Ordinary Joe.

Posted: October 13, 2008 in Uncategorized

I love Joseph of Arimathea.

Here’s the story:

There was a man by the name of Joseph, a member of the Jewish High Council, a man of good heart and good character.  He had not gone along with the plans and actions of the council.  His hometown was the Jewish village of Arimathea.  He lived in alert expectation of the kingdom of God.  Luke 23:50

This is a good man.   Though he was a part of the group that determined to kill Jesus – a group that was undoubtedly enraged  and irrational – he still said no.  I don’t know many people that brave.  And then, having been shut down, it would have been much easier to just move away from the whole mess.  Walk home and love your wife and hug your kids and hope that someday the world will change and order will be restored and the Messiah will come.  But Joseph doesn’t do that.  He stays actively involved and entwines his own life into the details of the death of Jesus.
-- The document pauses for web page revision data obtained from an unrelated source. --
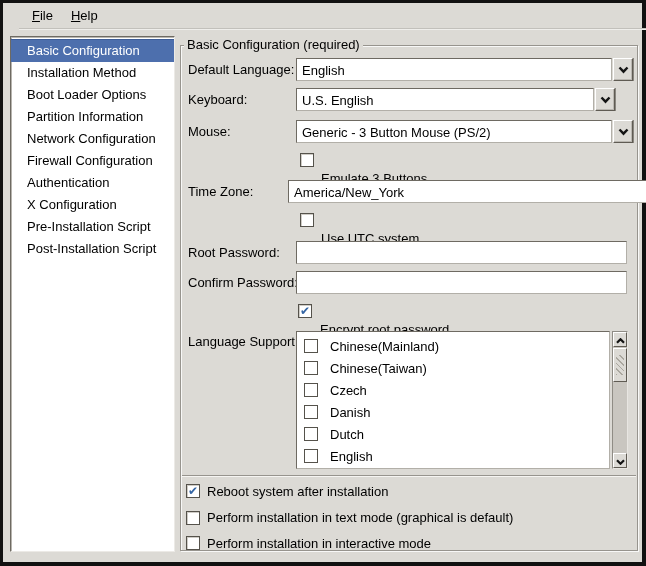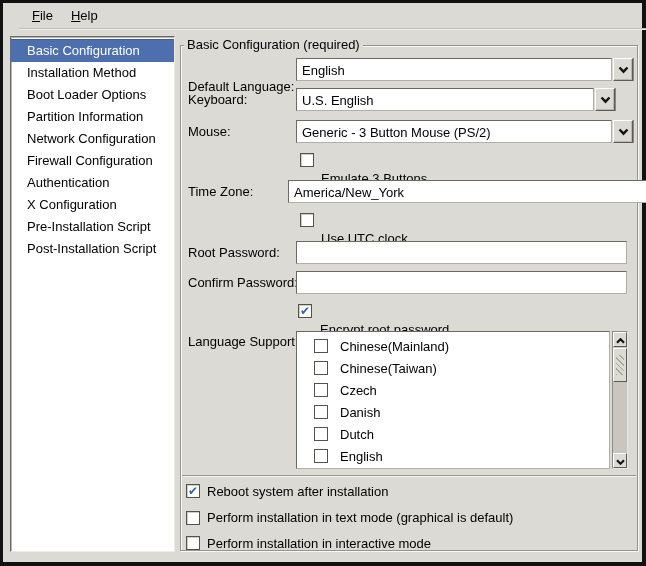--- a/index.html
+++ b/index.html
@@ -45,21 +45,21 @@
     padding:1px 5px 0;font:inherit;outline:none;}
   .cb{position:absolute;width:14px;height:14px;box-sizing:border-box;background:#fff;
     border:1px solid #55524b;display:flex;align-items:center;justify-content:center;
     color:var(--chk);font-weight:bold;font-size:12px;line-height:1;cursor:default;
     box-shadow:inset 1px 1px 0 #cfccc6;}
   .cblabel{position:absolute;line-height:16px;white-space:nowrap;margin-top:19px;}
   
   .langlist{position:absolute;left:296px;top:331px;width:314px;height:138px;box-sizing:border-box;
     background:#fff;border:1px solid;border-color:var(--dk) #b2afa8 #b2afa8 var(--dk);
     padding-top:3px;overflow:hidden;}
-  .langrow{height:22px;display:flex;align-items:center;padding-left:17px;}
+  .langrow{height:22px;display:flex;align-items:center;padding-left:7px;}
   .cbi{width:14px;height:14px;box-sizing:border-box;background:#fff;border:1px solid #55524b;
     margin-right:12px;display:flex;align-items:center;justify-content:center;
     color:var(--chk);font-weight:bold;font-size:12px;line-height:1;flex:none;}
   
   .vscroll{position:absolute;left:612px;top:331px;width:16px;height:138px;box-sizing:border-box;
     background:#c9c6c0;border:1px solid;border-color:#8f8c85 #e8e6e2 #e8e6e2 #8f8c85;}
   .stepper{position:absolute;left:0;width:14px;height:15px;box-sizing:border-box;background:var(--bg);
     border:1px solid;border-color:var(--lt) var(--dkr) var(--dkr) var(--lt);
     display:flex;align-items:center;justify-content:center;cursor:default;}
   .stepper.up{top:0;} .stepper.down{bottom:0;}
@@ -92,21 +92,21 @@
       <div class="sidebar-item">Firewall Configuration</div>
       <div class="sidebar-item">Authentication</div>
       <div class="sidebar-item">X Configuration</div>
       <div class="sidebar-item">Pre-Installation Script</div>
       <div class="sidebar-item">Post-Installation Script</div>
     </div>
 
   <div class="frame"></div>
   <span class="legend">Basic Configuration (required)</span>
 
-  <span class="flabel" style="left:188px;top:75px">Default Language:</span>
+  <span class="flabel" style="left:188px;top:58px">Default Language:</span>
   <div class="combo" style="left:296px;top:58px;width:337px">
     <input type="text" value="English" style="">
     <span class="drop">
       <span><svg width="11" height="8" viewBox="0 0 11 8">
             <path d="M1.5 1.5 L5.5 5.7 L9.5 1.5" fill="none" stroke="#141414" stroke-width="2.4"></path>
           </svg></span>
     </span>
   </div>
 
   <span class="flabel" style="left:188px;top:88px">Keyboard:</span>
@@ -136,21 +136,21 @@
   <div class="combo" style="left:288px;top:180px;width:393px">
     <input type="text" value="America/New_York" style="">
     <span class="drop">
       <span><svg width="11" height="8" viewBox="0 0 11 8">
             <path d="M1.5 1.5 L5.5 5.7 L9.5 1.5" fill="none" stroke="#141414" stroke-width="2.4"></path>
           </svg></span>
     </span>
   </div>
 
   <span class="cb" style="left:300px;top:213px"></span>
-  <span class="cblabel" style="left:321px;top:212px">Use UTC clock</span>
+  <span class="cblabel" style="left:321px;top:212px">Use UTC system</span>
 
   <span class="flabel" style="left:188px;top:241px">Root Password:</span>
   <input class="entry" style="left: 296px; top: 241px; width: 331px;" type="text" value="">
 
   <span class="flabel" style="left:188px;top:271px">Confirm Password:</span>
   <input class="entry" style="left: 296px; top: 271px; width: 331px;" type="text" value="">
 
   <span class="cb on" style="left:298px;top:304px">✔</span>
   <span class="cblabel" style="left:320px;top:303px">Encrypt root password</span>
In fact, he does this remarkable thing.  I hadn’t noticed, until I stumbled upon it at Barnes and Noble and found myself in the unfortunate position of crying over my lap top in the middle of the cafe.  Look at this verse:

“Going to Pilate, he asked for Jesus’ body.  Then he took it down, wrapped it in linen cloth, and buried it in a rock cut in a tomb…”

He took it down?  From where?  From the cross.

Just an ordinary Joe – going to work, paying his bills, waiting for the kingdom, saying no when everyone else says yes – finds himself walking up the lonely hill, kneeling in the blood-soaked ground, and removing the lifeless body of Jesus from the cross.

A dark and gruesome job if ever there was one.

It doesn’t say that anyone is with him.  It doesn’t tell us how he feels.  Maybe he struggled to see through the tears of disillusionment, having thought that this could be the One he had been waiting for.  Or perhaps they were tears of disappointment, feeling that surely He was the One…but now He’s dead.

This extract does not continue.